BEGIN DATA EXTRACT

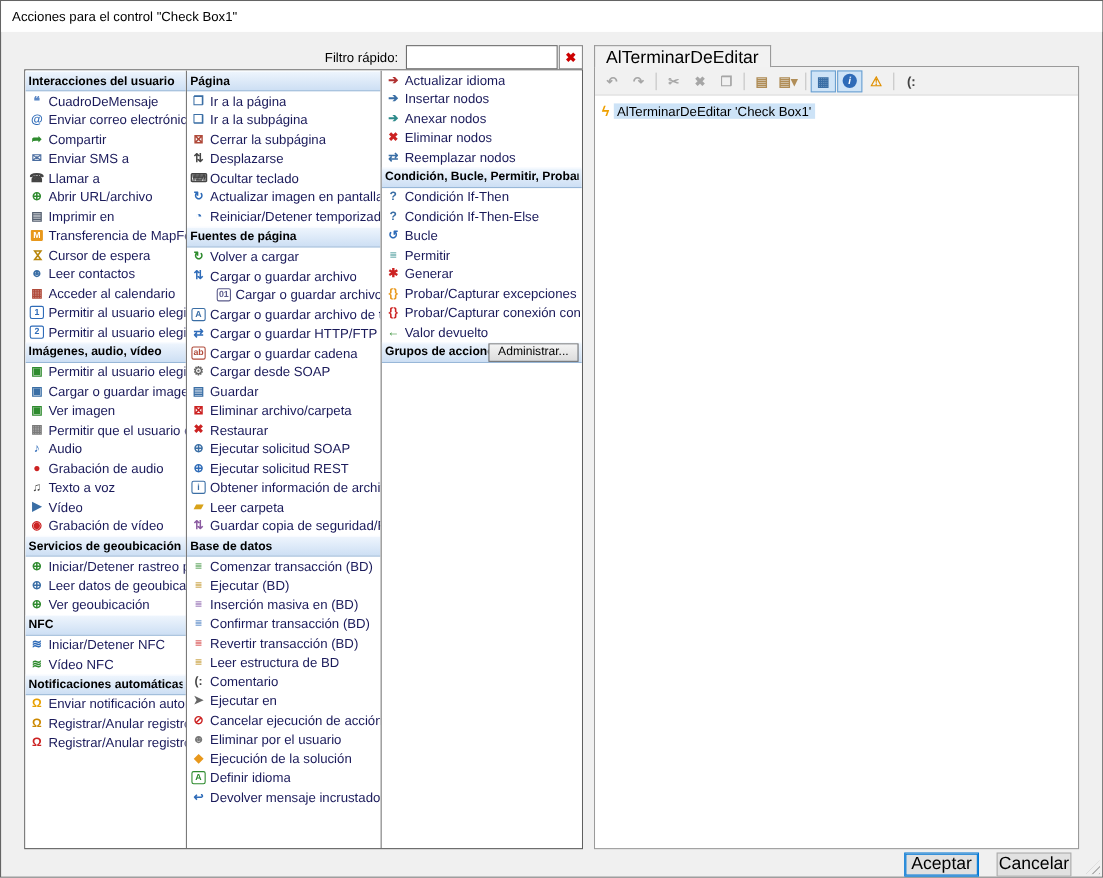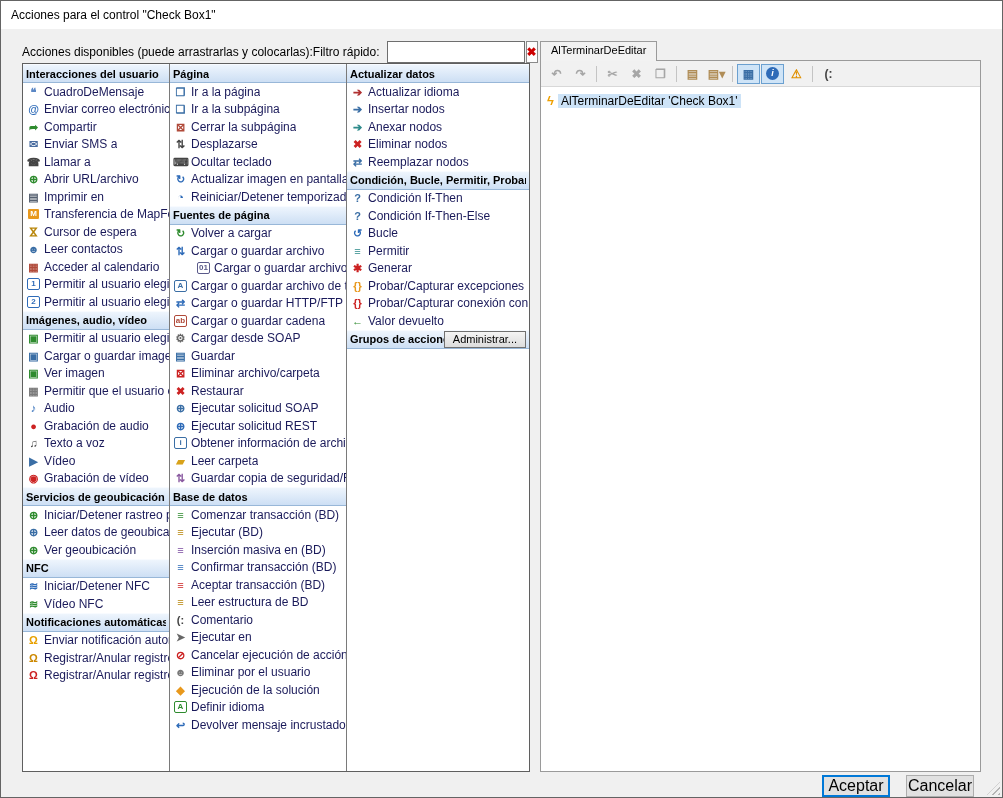--- a/index.html
+++ b/index.html
@@ -30,21 +30,21 @@
   .group-title { overflow: hidden; white-space: nowrap; }
   .manage-btn { margin-left: auto; flex: 0 0 auto; font-family: inherit; font-size: 11px; height: 17px; padding: 0 8px; background: linear-gradient(#f4f4f4,#dcdcdc); border: 1px solid #707070; cursor: default; }
 
   .item { height: 17.5px; display: flex; align-items: center; padding-left: 3px; gap: 3px; white-space: nowrap; overflow: hidden; }
   .item .label { font-size: 12px; color: #1a1a5a; overflow: hidden; white-space: nowrap; }
   .icon { flex: 0 0 15px; width: 15px; text-align: center; font-size: 11px; font-weight: bold; line-height: 14px; }
   .icon.boxed { flex: 0 0 13px; width: 13px; height: 12px; border: 1px solid currentColor; border-radius: 2px; font-size: 8px; line-height: 10px; margin: 0 1px; }
   .icon.rot { transform: rotate(90deg); }
 
   .tabbar { height: 20px; display: flex; }
-  .tab { padding: 2px 10px; font-size: 11px; background: #f2f2f2; border: 1px solid #9a9a9a; border-bottom: none; position: relative; z-index: 2; white-space: nowrap; }
+  .tab { padding: 2px 10px; font-size: 16px; background: #f2f2f2; border: 1px solid #9a9a9a; border-bottom: none; position: relative; z-index: 2; white-space: nowrap; }
   .editor-box { flex: 1; border: 1px solid #9a9a9a; margin-top: -1px; background: #fff; display: flex; flex-direction: column; overflow: hidden; }
   .toolbar { height: 26px; flex: 0 0 26px; background: #f1f1f1; border-bottom: 1px solid #d8d8d8; display: flex; align-items: center; padding: 0 4px; gap: 1px; }
   .tb-btn { width: 23px; height: 20px; display: flex; align-items: center; justify-content: center; border: 1px solid transparent; font-size: 12px; font-weight: bold; cursor: default; }
   .tb-btn.pressed { background: #cfe4f7; border: 1px solid #6ba0d0; }
   .tb-sep { width: 1px; height: 16px; background: #c4c4c4; margin: 0 3px; flex: 0 0 1px; }
   .round-icon { display: inline-block; width: 13px; height: 13px; border-radius: 50%; background: #2e6bb8; color: #fff; font-size: 9px; line-height: 13px; text-align: center; font-weight: bold; font-style: italic; }
 
   .tree { flex: 1; background: #fff; padding: 6px 6px; overflow: hidden; }
   .tree-row { display: flex; align-items: center; gap: 4px; font-size: 12px; }
   .bolt { color: #efa000; font-weight: bold; font-size: 13px; }
@@ -60,21 +60,20 @@
 <body>
 
 <div class="dialog">
   <div class="titlebar">
     <span>Acciones para el control "Check Box1"</span>
   </div>
 
   <div class="content">
     <div class="left">
       <div class="header-row">
-        <span class="lbl">Acciones disponibles (puede arrastrarlas y colocarlas):</span>
         <span class="lbl filter-label">Filtro rápido:</span>
         <input class="filter-input" type="text" value="" style="">
         <button class="clear-btn">
             <span>✖</span>
           </button>
       </div>
       <div class="actions-panel">
         <div class="col col-0" id="col-0">
             <div class="group-header">
               <span class="group-title">Interacciones del usuario</span>
@@ -321,21 +320,21 @@
             <div class="item">
               <span class="icon" style="color: rgb(122, 74, 160);">≡</span>
               <span class="label">Inserción masiva en (BD)</span>
             </div>
             <div class="item">
               <span class="icon" style="color: rgb(46, 107, 184);">≡</span>
               <span class="label">Confirmar transacción (BD)</span>
             </div>
             <div class="item">
               <span class="icon" style="color: rgb(204, 34, 34);">≡</span>
-              <span class="label">Aceptar transacción (BD)</span>
+              <span class="label">Revertir transacción (BD)</span>
             </div>
             <div class="item">
               <span class="icon" style="color: rgb(184, 134, 11);">≡</span>
               <span class="label">Leer estructura de BD</span>
             </div>
             <div class="item">
               <span class="icon" style="color: rgb(68, 68, 68);">(:</span>
               <span class="label">Comentario</span>
             </div>
             <div class="item">
@@ -357,23 +356,20 @@
             <div class="item">
               <span class="icon boxed" style="color: rgb(46, 139, 46);">A</span>
               <span class="label">Definir idioma</span>
             </div>
             <div class="item">
               <span class="icon" style="color: rgb(46, 107, 184);">↩</span>
               <span class="label">Devolver mensaje incrustado</span>
             </div>
           </div>
         <div class="col col-2" id="col-2">
-            <div class="group-header">
-              <span class="group-title">Actualizar datos</span>
-            </div>
             <div class="item">
               <span class="icon" style="color: rgb(176, 48, 48);">➔</span>
               <span class="label">Actualizar idioma</span>
             </div>
             <div class="item">
               <span class="icon" style="color: rgb(58, 110, 165);">➔</span>
               <span class="label">Insertar nodos</span>
             </div>
             <div class="item">
               <span class="icon" style="color: rgb(46, 139, 139);">➔</span>

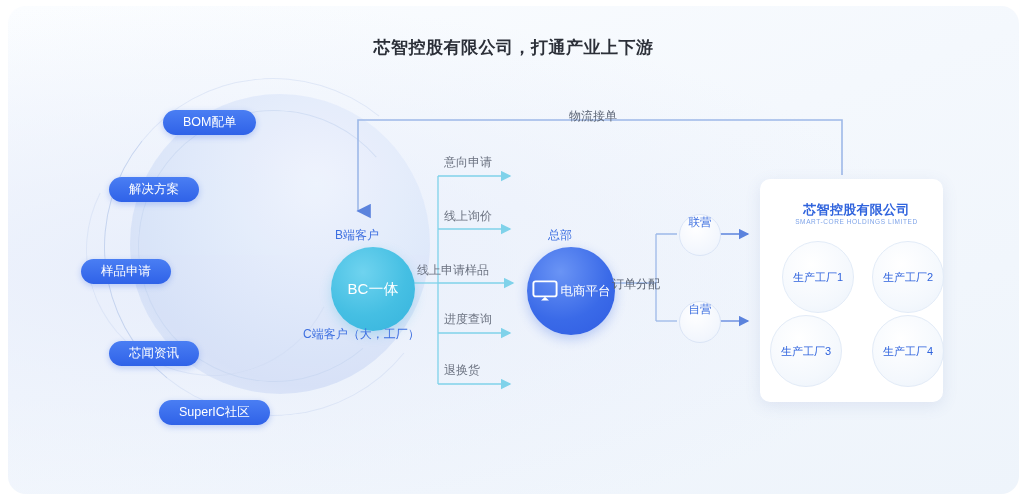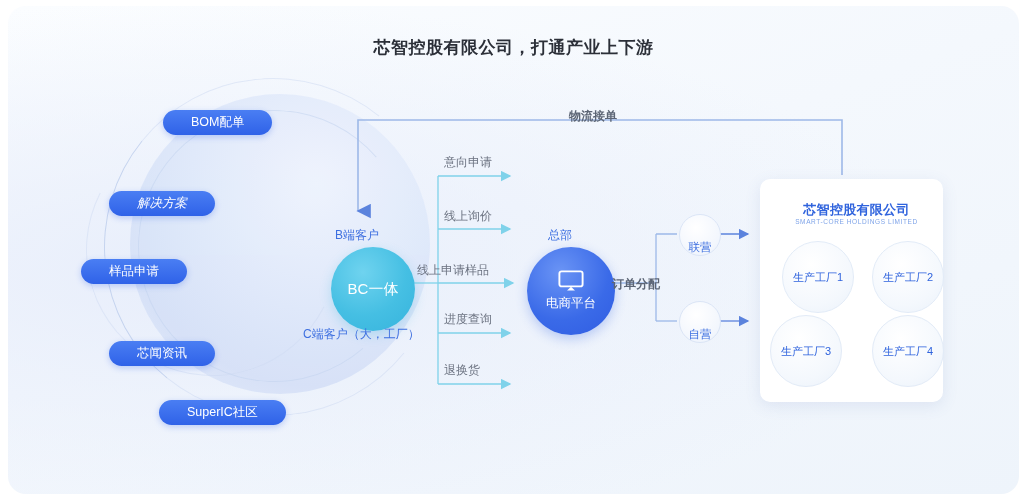--- a/index.html
+++ b/index.html
@@ -67,38 +67,38 @@
     font-weight: bold;
     color: #2b2f38;
     letter-spacing: .5px;
   }
 
   
   .pill {
     position: absolute;
     height: 25px;
     line-height: 25px;
-    padding: 0 28px;
+    padding: 0 20px;
     border-radius: 13px;
     background: linear-gradient(180deg, #4a7ef3 0%, #2f62e8 100%);
     color: #ffffff;
     font-size: 12.5px;
     white-space: nowrap;
     box-shadow: 0 2px 6px rgba(47,98,232,.28);
   }
 
   
   .lbl {
     position: absolute;
     white-space: nowrap;
     font-size: 12px;
     color: #6b7280;
   }
   .lbl-blue { color: #3d6fe0; }
-  .lbl-dark { color: #5c6575; font-weight: bold; }
+  .lbl-dark { color: #5c6575; }
 
   
   .circle-bc {
     position: absolute;
     left: 323px;
     top: 241px;
     width: 84px;
     height: 84px;
     border-radius: 50%;
     background: radial-gradient(circle at 38% 30%, #6fd3ef 0%, #45bfe3 55%, #36b3dd 100%);
@@ -113,41 +113,40 @@
   .circle-plat {
     position: absolute;
     left: 519px;
     top: 241px;
     width: 88px;
     height: 88px;
     border-radius: 50%;
     background: radial-gradient(circle at 38% 28%, #6a94f5 0%, #3a6ae8 58%, #2f5ce2 100%);
     color: #ffffff;
     display: flex;
-    flex-direction: column;
     align-items: center;
     justify-content: center;
     gap: 3px;
     box-shadow: 0 4px 12px rgba(54,102,230,.3);
   }
   .circle-plat .plat-label { font-size: 12.5px; }
   .monitor { width: 26px; height: 22px; display: block; }
 
   
   .circle-sm {
     position: absolute;
     width: 40px;
     height: 40px;
     border-radius: 50%;
     background: radial-gradient(circle at 40% 32%, #ffffff 0%, #f2f6fd 70%, #e9f0fb 100%);
     border: 1px solid #dbe5f6;
     color: #3d6fe0;
     font-size: 11.5px;
     display: flex;
-    align-items: flex-end;
+    align-items: flex-start;
     justify-content: center;
   }
 
   
   .company-card {
     position: absolute;
     left: 752px;
     top: 173px;
     width: 183px;
     height: 223px;
@@ -228,21 +227,21 @@
       <path d="M599,277 L648,277" fill="none" stroke="#9db8e8" stroke-width="1.3"></path>
       <path d="M648,228 L648,315" fill="none" stroke="#9db8e8" stroke-width="1.3"></path>
       <path d="M648,228 L669,228" fill="none" stroke="#9db8e8" stroke-width="1.3"></path>
       <path d="M648,315 L669,315" fill="none" stroke="#9db8e8" stroke-width="1.3"></path>
 
       <path d="M712,228 L740,228" fill="none" stroke="#5b83dd" stroke-width="1.3" marker-end="url(#arrBlue)"></path>
       <path d="M712,315 L740,315" fill="none" stroke="#5b83dd" stroke-width="1.3" marker-end="url(#arrBlue)"></path>
     </svg>
 
     <div class="pill" style="left:155px; top:104px;">BOM配单</div>
-    <div class="pill" style="left:101px; top:185px;font-style:italic;">解决方案</div>
+    <div class="pill" style="left:101px; top:171px;">解决方案</div>
     <div class="pill" style="left:73px; top:253px;">样品申请</div>
     <div class="pill" style="left:101px; top:335px;">芯闻资讯</div>
     <div class="pill" style="left:151px; top:394px;">SuperIC社区</div>
 
     <div class="lbl lbl-blue" style="left:327px; top:221px;">B端客户</div>
     <div class="circle-bc">
       <span>BC一体</span>
     </div>
     <div class="lbl lbl-blue" style="left:295px; top:320px;">C端客户（大，工厂）</div>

END DATA EXTRACT

(REQUIRED ACTION): Among the lines of the data above, find those with the word "column" and show them.

(EXERCISE OUTPUT):
   .editor-box { flex: 1; border: 1px solid #9a9a9a; margin-top: -1px; background: #fff; display: flex; flex-direction: column; overflow: hidden; }
-    flex-direction: column;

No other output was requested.